La Samp a touché le fond et son futur est très sombre
Reléguée en Serie B en 2023, la "Doria" collectionne les crises depuis. Proche de la faillite il y a deux ans, le club a été sauvé in extremis par le président actuel Matteo Manfredi et l'ancien propriétaire de Leeds United, Andrea Radrizzani, qui s'est depuis retiré. Les comptes sont toujours dans le rouge avec des pertes de 29,8 millions d'euros et 136,7 millions d'euros de dettes. Mais le nouvel homme fort de la Sampdoria, l'homme d'affaires singapourien Joseph Tey, qui détient 58% du capital, se disait ambitieux : "Je n'irais pas si je ne pensais pas que ce serait rentable", déclarait-il récemment à Channel News Asia. La plateforme norvégienne d'investigation numérique Josimar révélait toutefois que Tey était aussi lié à l'opérateur de jeux et paris sportifs FUN88. La Fédération italienne n'avait finalement rien trouvé à redire.

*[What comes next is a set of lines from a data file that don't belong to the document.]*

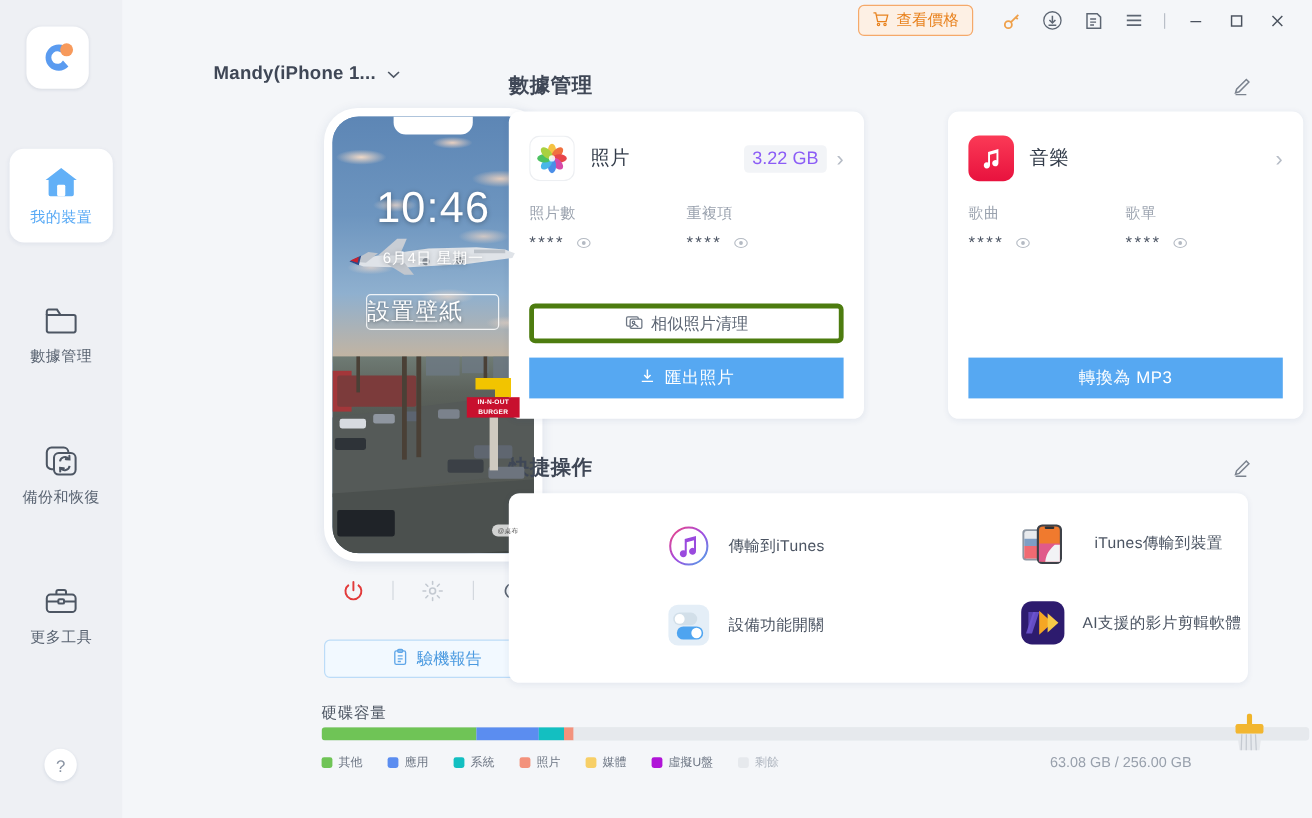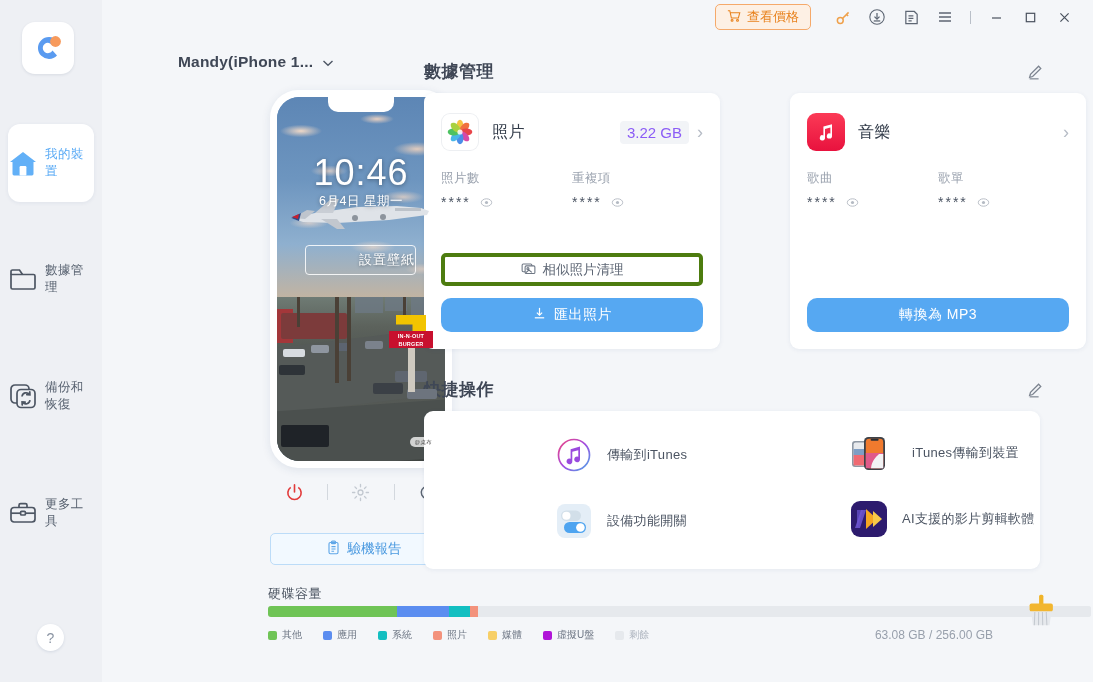--- a/index.html
+++ b/index.html
@@ -34,7 +34,7 @@
   .side-item {
     position: absolute; left: 8px;
     width: 86px; height: 78px;
-    display: flex; 
+    display: flex; flex-direction: column;
     align-items: center; justify-content: center;
     gap: 7px;
     cursor: pointer;

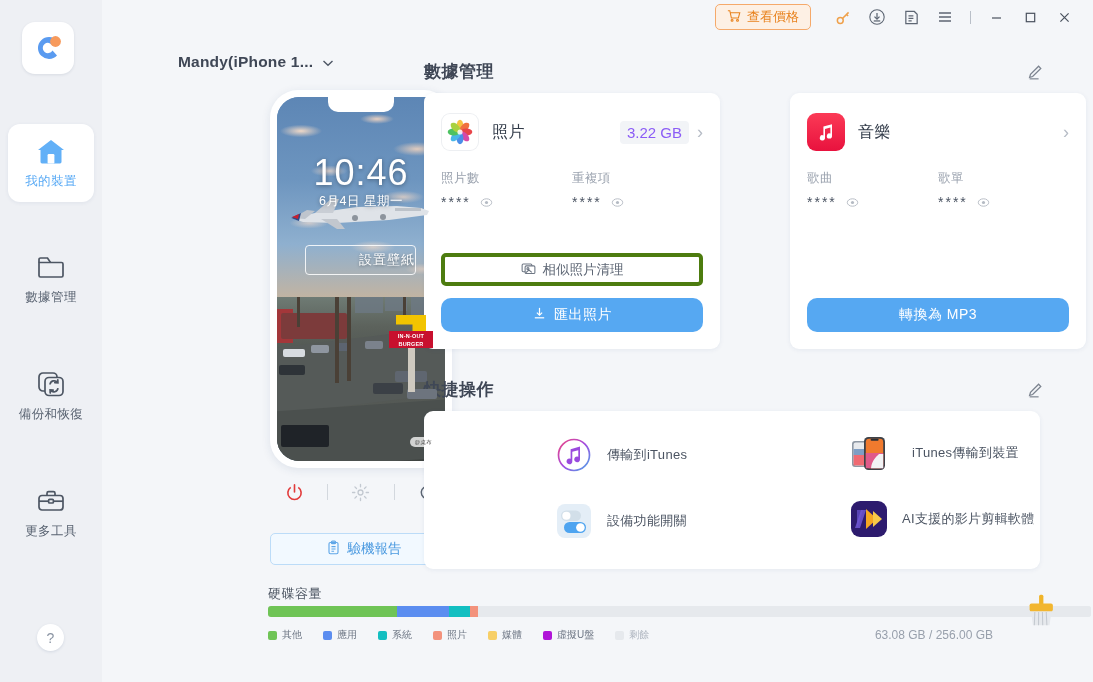--- a/index.html
+++ b/index.html
@@ -197,7 +197,7 @@
     text-shadow: 0 1px 4px rgba(0,0,0,.35);
   }
   .clock .time { font-size: 36px; font-weight: 300; letter-spacing: 1px; line-height: 40px; }
-  .clock .date { font-size: 12.5px; margin-top: 0; letter-spacing: .5px; }
+  .clock .date { font-size: 12.5px; margin-top: 14px; letter-spacing: .5px; }
   .wallpaper-btn {
     position: absolute; left: 28px; top: 148px; z-index: 8;
     width: 111px; height: 30px;

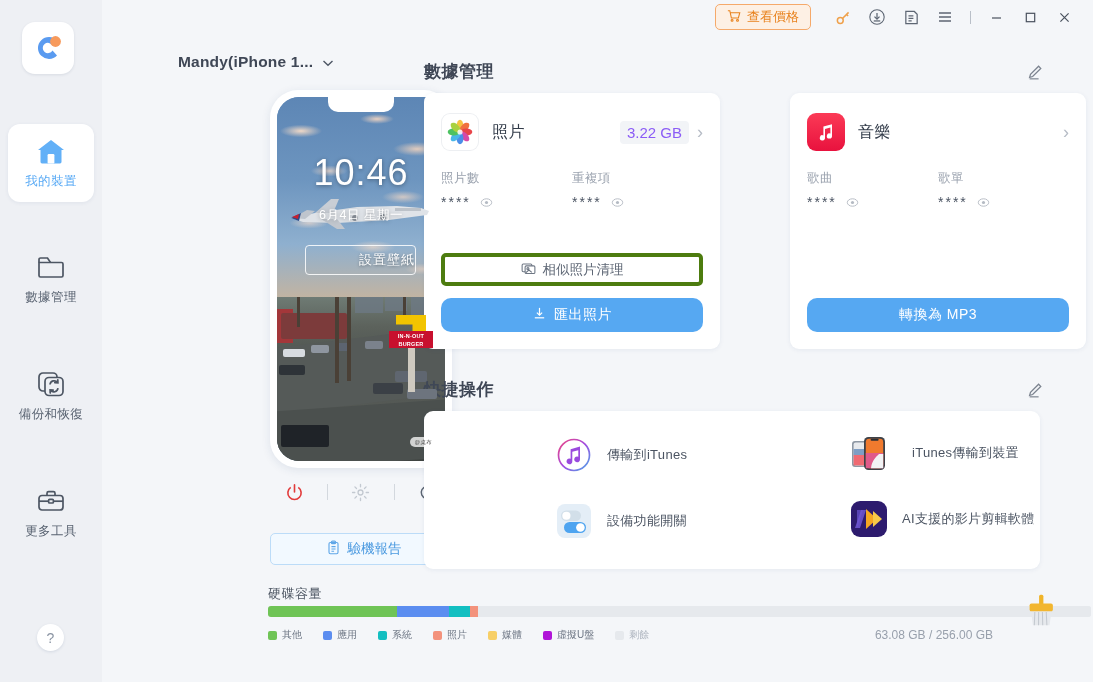--- a/index.html
+++ b/index.html
@@ -203,8 +203,8 @@
     width: 111px; height: 30px;
     border: 1px solid rgba(255,255,255,.85);
     border-radius: 4px;
-    color: #ffffff; font-size: 13px;
-    display: flex; align-items: center; justify-content: flex-end;
+    color: #ffffff; font-size: 19px;
+    display: flex; align-items: center; justify-content: flex-start;
     cursor: pointer;
     letter-spacing: 1px;
     text-shadow: 0 1px 3px rgba(0,0,0,.4);

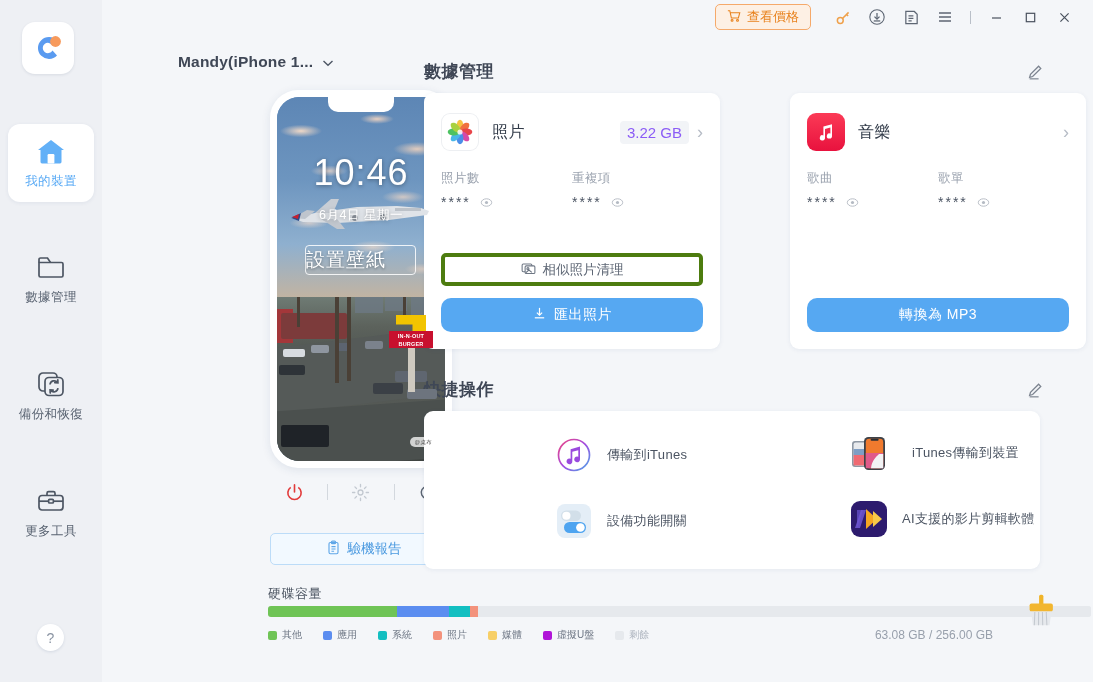--- a/index.html
+++ b/index.html
@@ -298,7 +298,7 @@
     position: absolute; left: 17px; right: 17px;
     height: 34px;
     background: #56a8f2;
-    border-radius: 10px;
+    border-radius: 0;
     display: flex; align-items: center; justify-content: center;
     gap: 7px; font-size: 14px; color: #ffffff;
     cursor: pointer;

"Tous les grands clubs italiens appartiennent en partie ou entièrement à des fonds d'investissement, rappelait Vassallo à l'AFP le 20 avril dernier. C'est la réalité pour tout le monde, donc ce n'est pas ce qui nous inquiète. Ce qui nous inquiète, c'est que ce type de propriétaire n'apporte pas de résultats sur le terrain." Le temps lui donnera malheureusement raison.
Difficile, aussi, d'oublier la gestion catastrophique du fantasque Massimo Ferrero, contraint de démissionner de la présidence en décembre 2021 après avoir été arrêté dans le cadre d'une affaire de banqueroute frauduleuse. À l'époque, la Sampdoria avait même eu du mal à assurer le paiement de certains salaires, se voyant contrainte à négocier au début de l'année avec ses joueurs un accord pour éviter une sanction sportive.

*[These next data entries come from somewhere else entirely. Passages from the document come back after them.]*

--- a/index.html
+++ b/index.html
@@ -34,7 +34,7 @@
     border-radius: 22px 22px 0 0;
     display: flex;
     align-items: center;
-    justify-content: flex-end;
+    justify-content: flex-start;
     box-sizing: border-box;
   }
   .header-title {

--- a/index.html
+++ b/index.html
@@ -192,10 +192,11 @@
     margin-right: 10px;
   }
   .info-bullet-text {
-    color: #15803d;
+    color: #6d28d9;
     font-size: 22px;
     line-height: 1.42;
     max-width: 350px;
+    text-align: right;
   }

C'est dire si le mal remonte à loin. Pour tout le Calcio, forcément marqué par la chute de l'un de ses piliers, la crainte est désormais d'une possible faillite et la nécessité de repartir de zéro. "La Samp a touché le fond et son futur est très sombre", prévenait d'ores et déjà La Gazzetta dello Sport dans son édition mardi. Comme si la lumière n'était pas prête d'apparaître dans ce tunnel sans fin.